Nowadays Chris readily admits that his decision to go so heartily to town on a Mk1 with such history and history was, at best, misguided. After all, there aren’t many Escorts which can claim to have been driven by the owner of one of motorsport’s greatest moustaches and the inspiration for Dick
Dastardly! But it was a different time, Escorts were cheap and plentiful, and Chris was young and headstrong. He wanted a works replica RS1600, and so that’s what the ex-Hill Twin Cam became.
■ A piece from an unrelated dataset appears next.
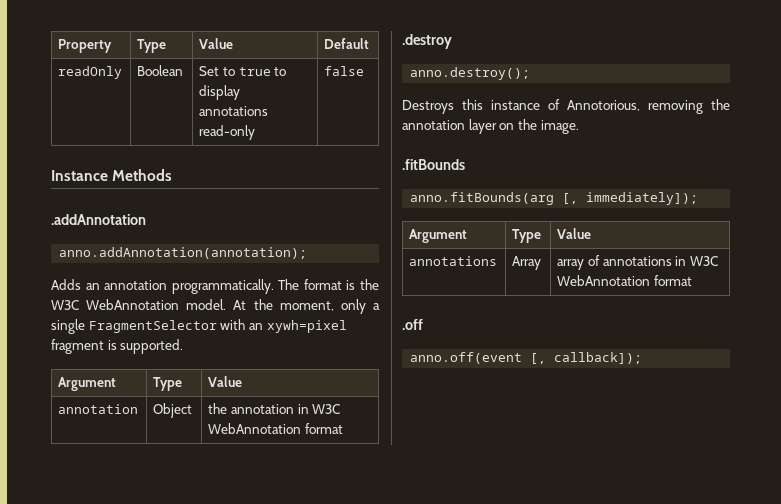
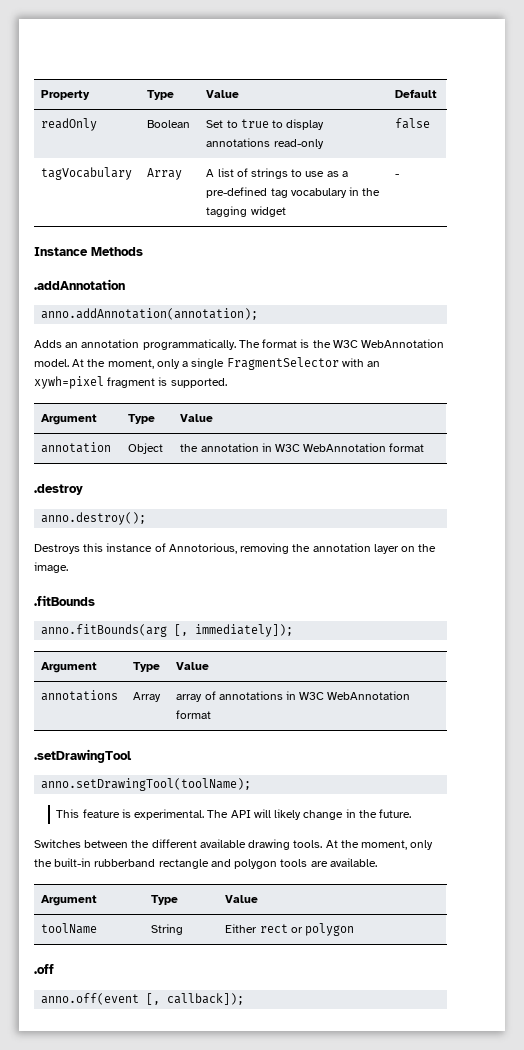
(365, 71) none -> [41,167,133,180] [147,168,183,180] [206,168,348,179] [206,187,381,198] [206,206,286,217] [395,174,400,177] // tagVocabulary | Array | A list of strings to use as a pre-defined tag vocabulary in the tagging widget | -
(692, 280) none -> [34,749,132,763] [41,778,252,791] [56,809,412,820] [34,839,434,850] [34,858,377,869] [41,895,98,906] [151,895,179,905] [225,895,259,903] [41,923,98,934] [151,924,184,935] [225,923,354,936] // .setDrawingTool // anno.setDrawingTool(toolName); // This feature is experimental. The API will likely change in the future. // Switches between the different available drawing tools. At the moment, only the built-in rubberband rectangle and polygon tools are available. // Argument | Type | Value // toolName | String | Either rect or polygon

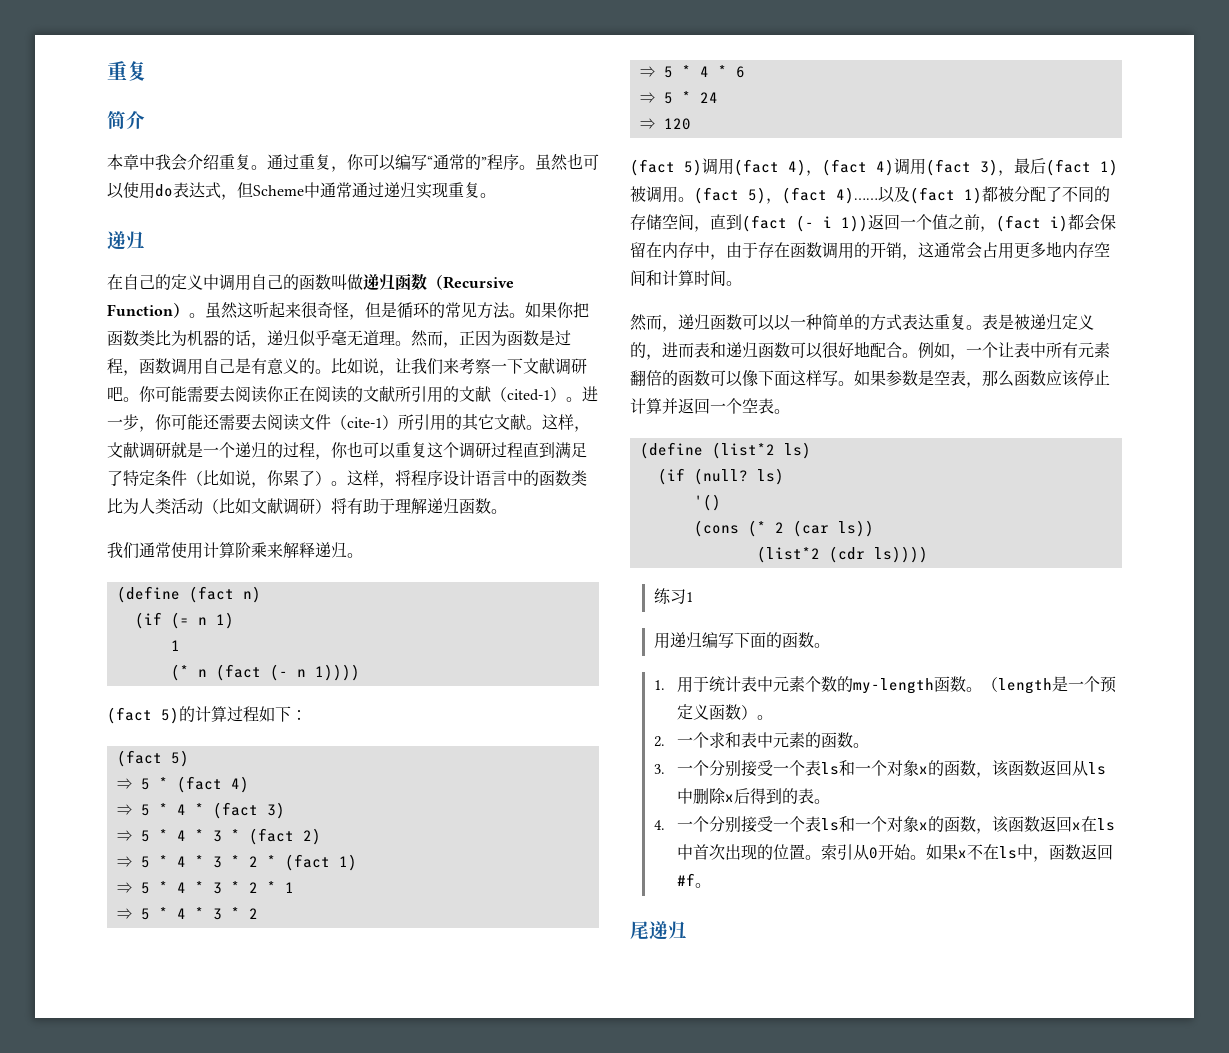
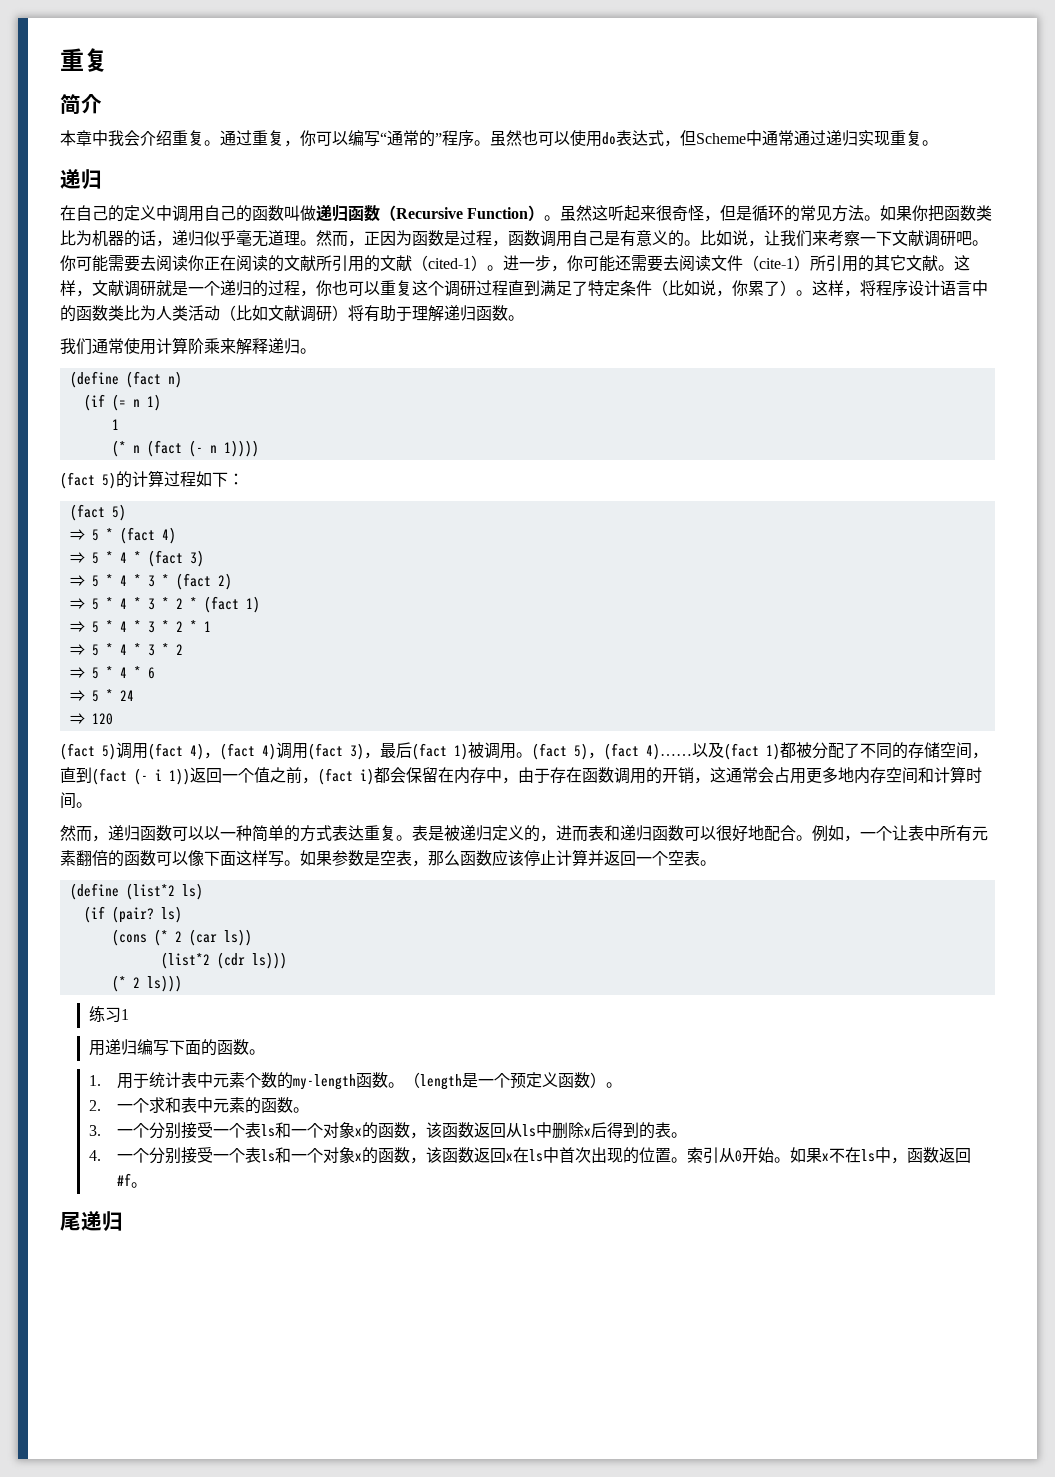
[693,468,784,485] [693,494,721,511] (null? ls) // '() -> [111,906,182,923] (pair? ls)
[873,546,928,563] ls)))) -> [251,952,287,969] [111,975,182,992] ls))) // (* 2 ls)))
That car was eventually sold in order that Chris could get onto the property ladder but the desire to own another proved stubbornly impossible to shake, and as such it was only a matter of time before the plunge was taken once more, this time in the form of a 1300L purchased just over a decade ago.
The seemingly clean and tidy shell was banished for an acid bath and returned looking, well, holey.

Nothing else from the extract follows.